▶ **Exercise instructions**: In the records below, find the line with "(602, 713) none -> [141,690,159,699] the" and the line with "[617,1042,684,1054] [94,1060,126,1071] computes". Print both exactly, along with every line between them, and no other line.

=-=-=-=-=

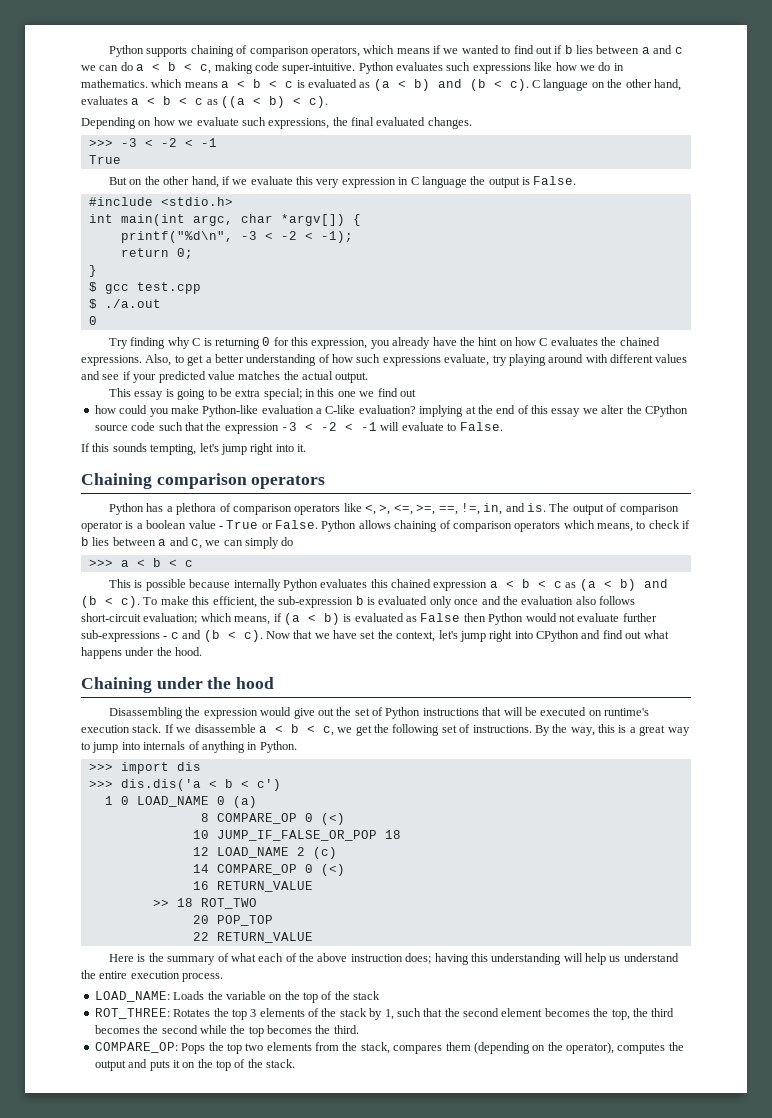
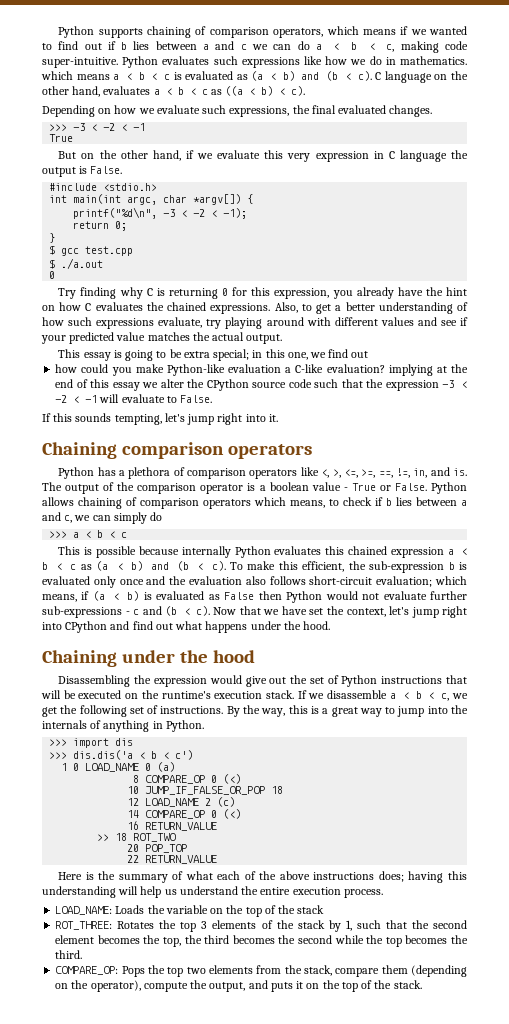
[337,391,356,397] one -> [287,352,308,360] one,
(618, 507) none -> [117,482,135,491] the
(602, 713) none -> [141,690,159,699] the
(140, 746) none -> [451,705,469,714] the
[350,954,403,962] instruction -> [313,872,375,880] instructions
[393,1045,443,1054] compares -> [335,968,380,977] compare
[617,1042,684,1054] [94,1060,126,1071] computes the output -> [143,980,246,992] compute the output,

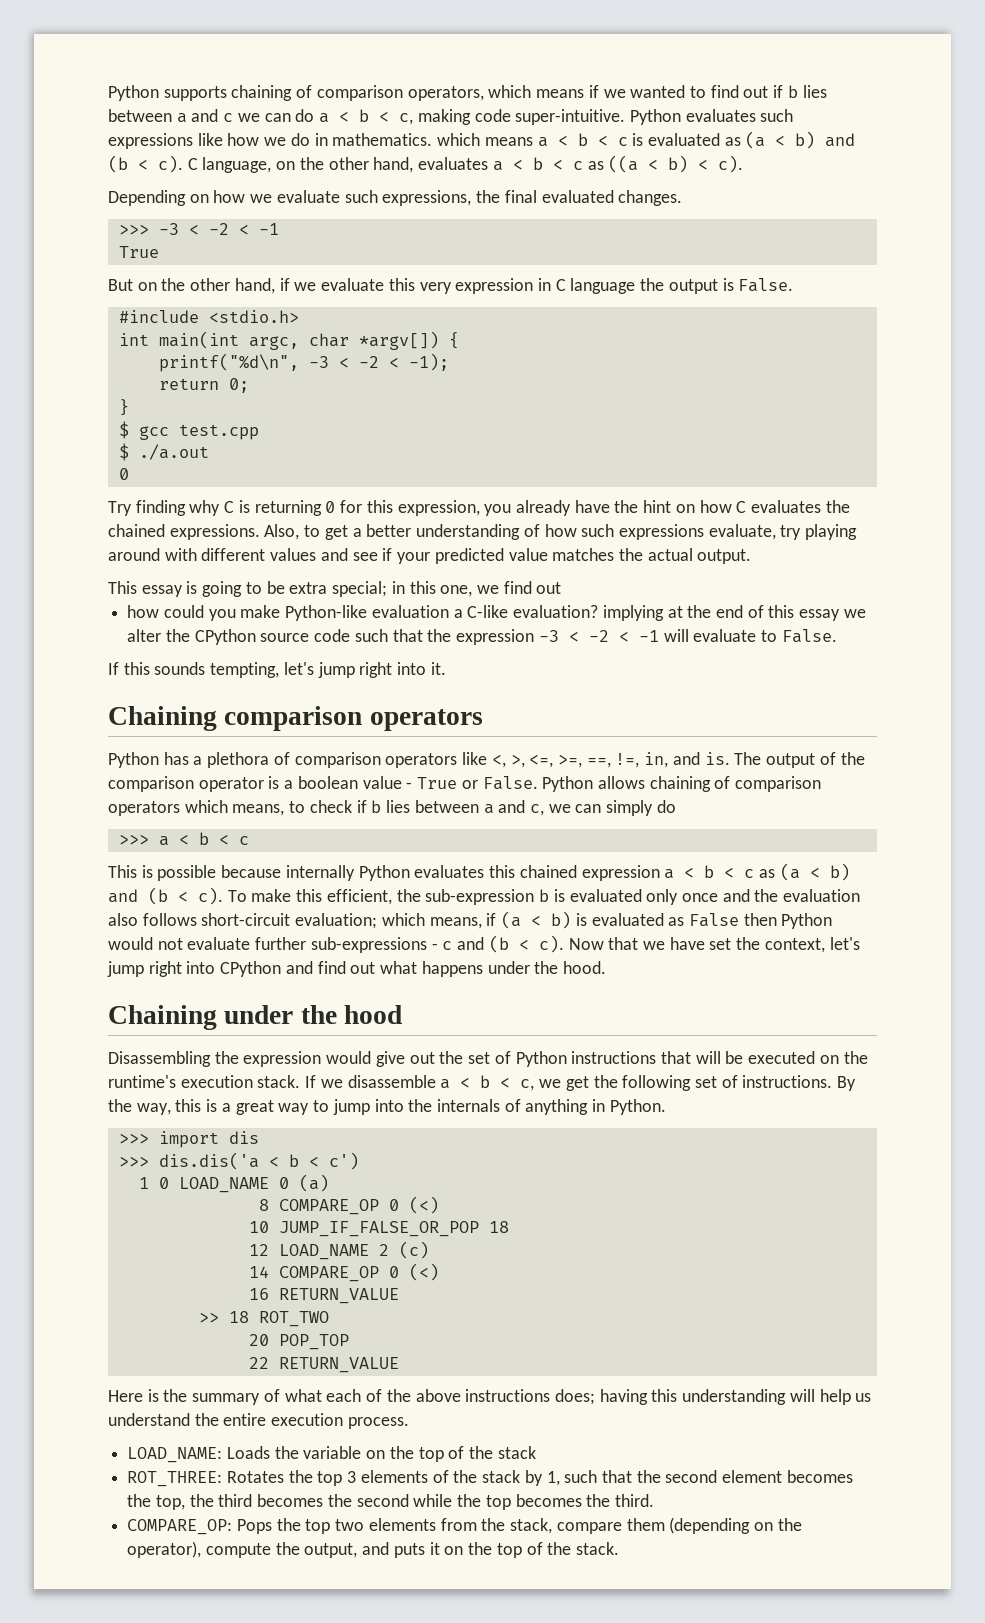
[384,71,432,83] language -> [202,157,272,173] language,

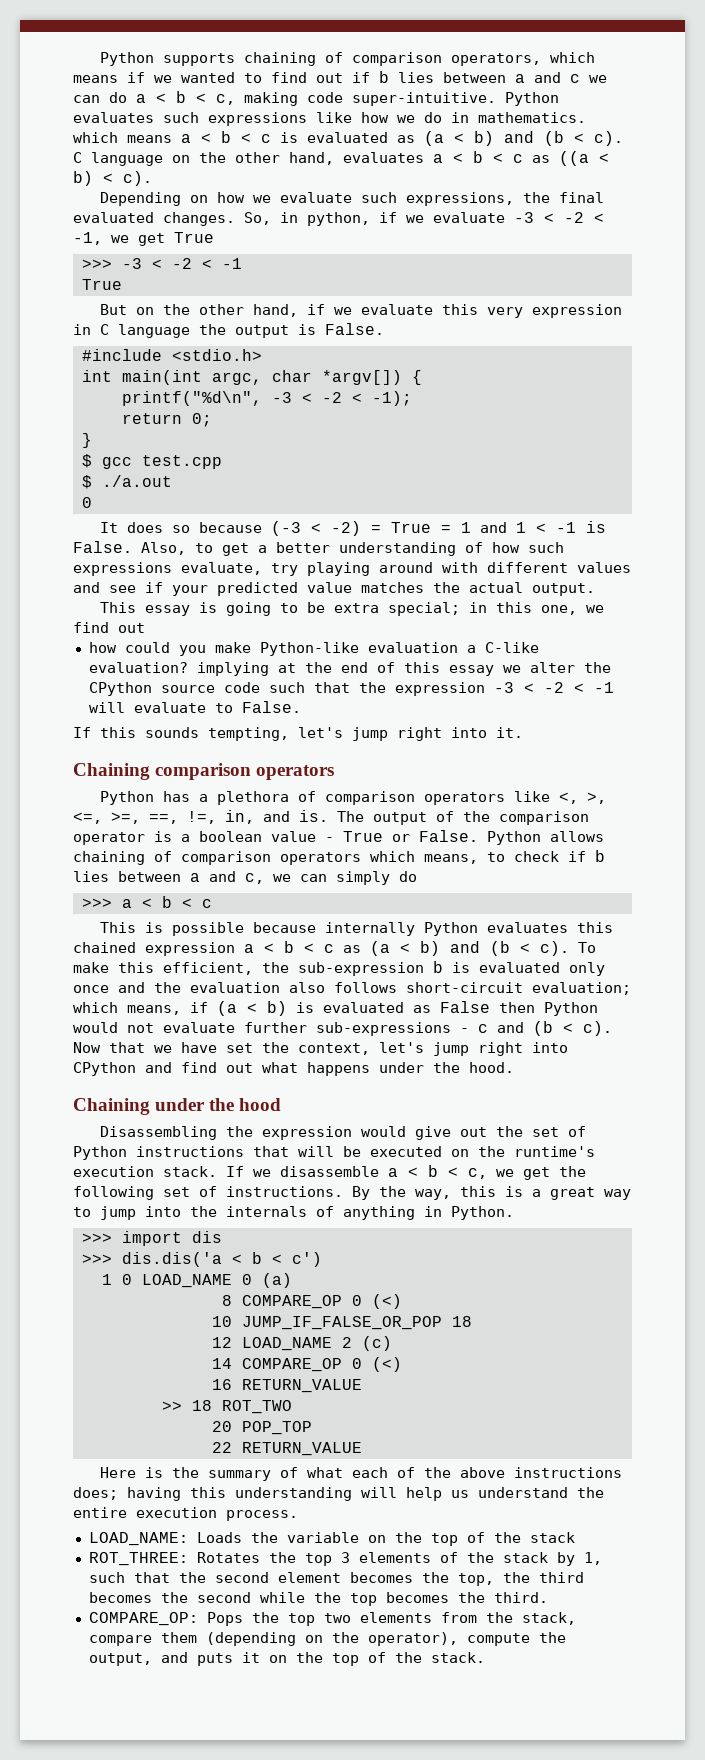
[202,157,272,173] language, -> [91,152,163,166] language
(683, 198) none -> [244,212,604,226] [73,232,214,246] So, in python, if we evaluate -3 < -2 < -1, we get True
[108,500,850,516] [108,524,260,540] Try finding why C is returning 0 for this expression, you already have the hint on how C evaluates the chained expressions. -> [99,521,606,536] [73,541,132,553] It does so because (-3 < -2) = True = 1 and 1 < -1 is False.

=-=-=-=-=

▶ **Answer section**:
(602, 713) none -> [141,690,159,699] the
(140, 746) none -> [451,705,469,714] the
[350,954,403,962] instruction -> [313,872,375,880] instructions
[393,1045,443,1054] compares -> [335,968,380,977] compare
[617,1042,684,1054] [94,1060,126,1071] computes the output -> [143,980,246,992] compute the output,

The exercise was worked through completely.